• **Problem to work on**: Using the data below, return the stretch from the line that contains "pct05, Jan: -0.0767 -> none" through the line that contains "pct95, Jun: none -> -0.06", both included, exactly as it stands and nothing beyond it.

• **Stored data**:
______________________________

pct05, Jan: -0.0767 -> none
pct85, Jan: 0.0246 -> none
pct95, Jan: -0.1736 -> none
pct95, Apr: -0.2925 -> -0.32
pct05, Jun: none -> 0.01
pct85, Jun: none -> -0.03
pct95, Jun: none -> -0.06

______________________________

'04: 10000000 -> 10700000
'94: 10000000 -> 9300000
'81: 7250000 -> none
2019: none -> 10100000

______________________________

• **Result of the exercise**:
pct05, Jan: -0.0767 -> none
pct85, Jan: 0.0246 -> none
pct95, Jan: -0.1736 -> none
pct95, Apr: -0.2925 -> -0.32
pct05, Jun: none -> 0.01
pct85, Jun: none -> -0.03
pct95, Jun: none -> -0.06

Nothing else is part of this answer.